Russia, one of the weakest hosts at a FIFA World Cup, are not expected to go through to the round of 16, while Uruguay and Egypt look set to make the knockout stage
New Delhi: The 2018 Fifa World Cup will kick off with hosts Russia taking on Saudi Arabia on 14 June at Moscow’s Luzhniki Stadium as part of Group A, which also includes Uruguay and Egypt.
Russia, currently 66th in the official Fifa rankings, will be one of the weakest hosts at a World Cup. Unlike South Africa, so far the only country to have hosted a World Cup without ever qualifying for one, Russia (the erstwhile Soviet Union) have a storied history in international football, having won the inaugural edition of the European Championship in 1960 and finishing fourth at the 1966 World Cup in England.

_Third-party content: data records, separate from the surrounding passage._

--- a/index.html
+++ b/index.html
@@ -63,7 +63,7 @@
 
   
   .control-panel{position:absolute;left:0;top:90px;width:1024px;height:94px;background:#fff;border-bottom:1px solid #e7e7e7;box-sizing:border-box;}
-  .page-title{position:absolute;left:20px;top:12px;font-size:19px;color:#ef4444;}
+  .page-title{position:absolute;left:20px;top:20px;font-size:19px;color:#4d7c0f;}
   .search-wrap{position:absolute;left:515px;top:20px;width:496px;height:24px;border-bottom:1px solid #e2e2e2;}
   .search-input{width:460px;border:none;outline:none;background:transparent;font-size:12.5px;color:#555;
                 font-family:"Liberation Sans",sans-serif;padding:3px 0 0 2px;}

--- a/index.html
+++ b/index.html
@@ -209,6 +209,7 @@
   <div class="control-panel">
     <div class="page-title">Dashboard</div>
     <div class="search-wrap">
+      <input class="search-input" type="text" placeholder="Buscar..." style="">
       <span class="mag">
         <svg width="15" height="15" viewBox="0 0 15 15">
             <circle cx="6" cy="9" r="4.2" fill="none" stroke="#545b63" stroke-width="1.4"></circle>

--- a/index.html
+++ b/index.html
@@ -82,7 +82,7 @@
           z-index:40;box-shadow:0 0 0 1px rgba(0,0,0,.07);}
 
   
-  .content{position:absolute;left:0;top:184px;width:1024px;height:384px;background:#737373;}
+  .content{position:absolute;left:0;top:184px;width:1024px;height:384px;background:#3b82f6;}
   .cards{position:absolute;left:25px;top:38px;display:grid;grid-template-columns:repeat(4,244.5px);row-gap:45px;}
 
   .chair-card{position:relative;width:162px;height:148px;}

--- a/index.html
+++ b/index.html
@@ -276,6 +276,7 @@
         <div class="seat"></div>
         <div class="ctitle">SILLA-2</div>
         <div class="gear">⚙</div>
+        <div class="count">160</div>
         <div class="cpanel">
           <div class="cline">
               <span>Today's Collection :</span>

In recent years, they have struggled with a lack of quality players. Villarreal winger Denis Cheryshev is the only Russian international currently playing in a top 5 European league. A majority of their squad will comprise home-based players, which will be an advantage playing in Russia, but that will be outweighed by the lack of experience in other football cultures.
Long-term injuries are likely to rule out key players Georgi Dzhikiya, Viktor Vasin and Aleksandr Kokorin, a huge blow for manager Stanislav Cherchesov. Reaching the last 16 could be counted as success for the hosts.
Uruguay are the overwhelming favourites to top the group. The two-time world cup winners have a strong defensive spine, with the Atlético Madrid centre-back pairing of Diego Godin and José María Giménez, and Fernando Muslera in goal. Edinson Cavani and Luis Suárez are a potent duo up front.
Uruguay also have talented youngsters in Sampdoria’s Lucas Torreira, Celta Vigo’s Maxi Gómez and Juventus’ Rodrigo Bentancur. Maxi Pereira, Cristian Rodríguez and Cristhian Stuani have a wealth of experience as part of the national team.
Óscar Tabárez, in his second stint with Uruguay, has been at the helm since 2006 and has overseen two world cups and four Copa America campaigns. The 71-year-old’s experience, combined with his work with the Uruguayan youth set-up, make him ideal to guide La Celeste.
Uruguayans take pride in their gritty performances in the face of adversity, and its combination with South American flair always make them difficult opponents. They might not go all the way but stopping them from topping Group A will take some doing.
Egypt are likely to follow Uruguay to the round of 16. It is only the third time that the Egyptians will be playing at a world cup, though they have come agonizingly close to qualifying in recent years. They are the most successful team in the African confederation, having won the Africa Cup of Nations seven times, but continental domination hasn’t always translated to world cup qualification.
It took the inspiring performances of Mohamed Salah to guide the Pharaohs to the world cup for the first time since 1990. The Liverpool forward, who has set the English top flight on fire with 30 Premier League goals so far, finished the qualifying campaign with five strikes. The most significant of them was the 94th-minute penalty against the Republic of the Congo in the penultimate qualifying game that sealed Egypt’s place in Russia.
Egypt have quality in other areas of the pitch as well, with Mohamed Elneny, Ramadan Sobhi, Ahmed Hegazi and Ahmed Elmohamady all playing in the English league. They will be managed by the vastly experienced Hector Cuper. At 45, Egypt captain and goalkeeper Essam El-Hadary will be the oldest to play in a world cup.
In a strange decision, the Saudi football federation sent some of its top players on loan to Spanish outfits in January. Three players—Yahya Al-Shehri, Salem Al-Dawsari and Fahad Al-Muwallad—went to La Liga clubs while six went to the lower leagues, on the understanding that the Saudi federation would be paying their salaries.
The idea was to give players the experience of a top European league, but the Saudi federation perhaps forgot to factor in the crucial ingredient of playing time. None of the loaned players is anywhere close to making a first-team appearance.
The fact that Sporting Gijón couldn’t tell the difference between the player they signed—Abdullah al-Hamdan—and the club he came from—Al-Shabab—while announcing his arrival is instructive of the nature of the deal.
In their fifth World Cup appearance, and the first since 2006, Saudi Arabia’s main focus will be to avoid drubbings—and the wooden spoon in the group.
This series will analyse each of the eight World Cup groups every week.